Can we change mistral attention bias=False to bias=config.attention_bias ？ #29553

Open Minami-su opened 6 months ago

Minami-su commented 6 months ago

just like llama attention

amyeroberts commented 5 months ago

@Minami-su Thanks for this feature request! Could you provide some more context on why you'd like to have this feature added?

In principle, it can be done by adding the config.attention_bias param which defaults to False. Care will need to be taken to make sure this is properly propagated and backwards compatible with any models which copy mistral's attention.

You'll also need to make sure that if config.attention_bias=True then the flash attention and SDPA attentions remain equivalent to the eager implementation.

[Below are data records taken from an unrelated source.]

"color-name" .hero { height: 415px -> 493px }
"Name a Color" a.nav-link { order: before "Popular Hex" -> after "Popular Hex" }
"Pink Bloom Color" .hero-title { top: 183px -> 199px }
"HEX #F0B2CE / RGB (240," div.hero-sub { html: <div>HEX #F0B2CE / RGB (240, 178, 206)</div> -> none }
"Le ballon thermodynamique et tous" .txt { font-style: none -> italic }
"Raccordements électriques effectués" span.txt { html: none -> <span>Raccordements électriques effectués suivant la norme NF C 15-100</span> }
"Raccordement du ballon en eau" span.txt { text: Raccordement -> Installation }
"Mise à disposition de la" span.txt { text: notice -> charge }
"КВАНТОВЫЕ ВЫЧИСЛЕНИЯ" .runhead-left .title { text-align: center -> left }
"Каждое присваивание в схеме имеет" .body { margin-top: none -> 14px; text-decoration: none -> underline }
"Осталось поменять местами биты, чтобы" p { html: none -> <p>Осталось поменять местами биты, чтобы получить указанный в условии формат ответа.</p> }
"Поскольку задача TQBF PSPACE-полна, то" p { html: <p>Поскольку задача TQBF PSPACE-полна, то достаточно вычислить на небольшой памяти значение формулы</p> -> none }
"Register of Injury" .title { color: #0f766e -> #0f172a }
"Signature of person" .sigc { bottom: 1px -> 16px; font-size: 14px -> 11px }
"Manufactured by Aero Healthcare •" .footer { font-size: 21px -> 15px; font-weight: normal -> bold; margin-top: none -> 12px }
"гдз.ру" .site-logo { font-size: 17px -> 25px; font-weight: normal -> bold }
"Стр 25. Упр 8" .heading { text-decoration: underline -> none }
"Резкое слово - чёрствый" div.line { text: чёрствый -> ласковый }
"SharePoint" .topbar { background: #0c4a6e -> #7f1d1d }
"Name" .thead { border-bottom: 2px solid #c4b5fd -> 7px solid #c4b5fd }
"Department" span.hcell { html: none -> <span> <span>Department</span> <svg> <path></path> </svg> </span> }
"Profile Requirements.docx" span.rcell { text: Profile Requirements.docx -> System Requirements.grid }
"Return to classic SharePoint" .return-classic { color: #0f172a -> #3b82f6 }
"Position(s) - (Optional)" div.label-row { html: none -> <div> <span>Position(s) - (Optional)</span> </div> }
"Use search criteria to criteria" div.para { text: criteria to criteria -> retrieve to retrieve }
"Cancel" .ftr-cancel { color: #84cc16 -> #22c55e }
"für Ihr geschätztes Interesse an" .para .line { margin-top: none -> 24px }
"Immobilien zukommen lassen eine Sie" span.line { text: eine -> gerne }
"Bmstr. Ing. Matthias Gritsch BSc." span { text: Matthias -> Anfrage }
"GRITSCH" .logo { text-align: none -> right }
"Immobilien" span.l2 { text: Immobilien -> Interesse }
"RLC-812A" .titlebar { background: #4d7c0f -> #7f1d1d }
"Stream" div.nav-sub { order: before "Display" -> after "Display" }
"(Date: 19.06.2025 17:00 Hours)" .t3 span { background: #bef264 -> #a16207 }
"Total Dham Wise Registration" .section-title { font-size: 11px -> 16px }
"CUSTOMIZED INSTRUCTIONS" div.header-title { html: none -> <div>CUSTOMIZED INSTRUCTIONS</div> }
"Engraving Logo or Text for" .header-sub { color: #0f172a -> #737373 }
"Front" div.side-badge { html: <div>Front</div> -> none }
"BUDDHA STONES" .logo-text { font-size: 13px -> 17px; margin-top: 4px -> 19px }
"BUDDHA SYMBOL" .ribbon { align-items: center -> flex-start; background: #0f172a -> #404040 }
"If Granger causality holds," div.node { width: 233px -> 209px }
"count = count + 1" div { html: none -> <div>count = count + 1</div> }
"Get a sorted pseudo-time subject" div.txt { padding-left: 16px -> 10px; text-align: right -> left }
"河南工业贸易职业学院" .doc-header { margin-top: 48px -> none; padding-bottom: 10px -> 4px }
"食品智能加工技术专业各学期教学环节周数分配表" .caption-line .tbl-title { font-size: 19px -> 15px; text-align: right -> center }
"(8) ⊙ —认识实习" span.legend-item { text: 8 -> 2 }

Minami-su commented 5 months ago

The default setting for mistral is bias=False,so setting config.attention_bias=True is useless @amyeroberts

amyeroberts commented 5 months ago

@Minami-su If it's useless then there's no point in adding this config parameter

Minami-su commented 5 months ago

@Minami-su If it's useless then there's no point in adding this config parameter

I have a model https://huggingface.co/Minami-su/Qwen1.5-7B-Chat_mistral Because qwen attention has bias weight, but the model architecture is mistral,so....

amyeroberts commented 5 months ago

so setting config.attention_bias=True is useless

If this is useless then there's 0 value in being able to set this. If it's not useless, and you do want to add a config parameter to control the addition of bias, such as you've done in your custom model, then it's necessary to make sure the different attention layers remain equivalent.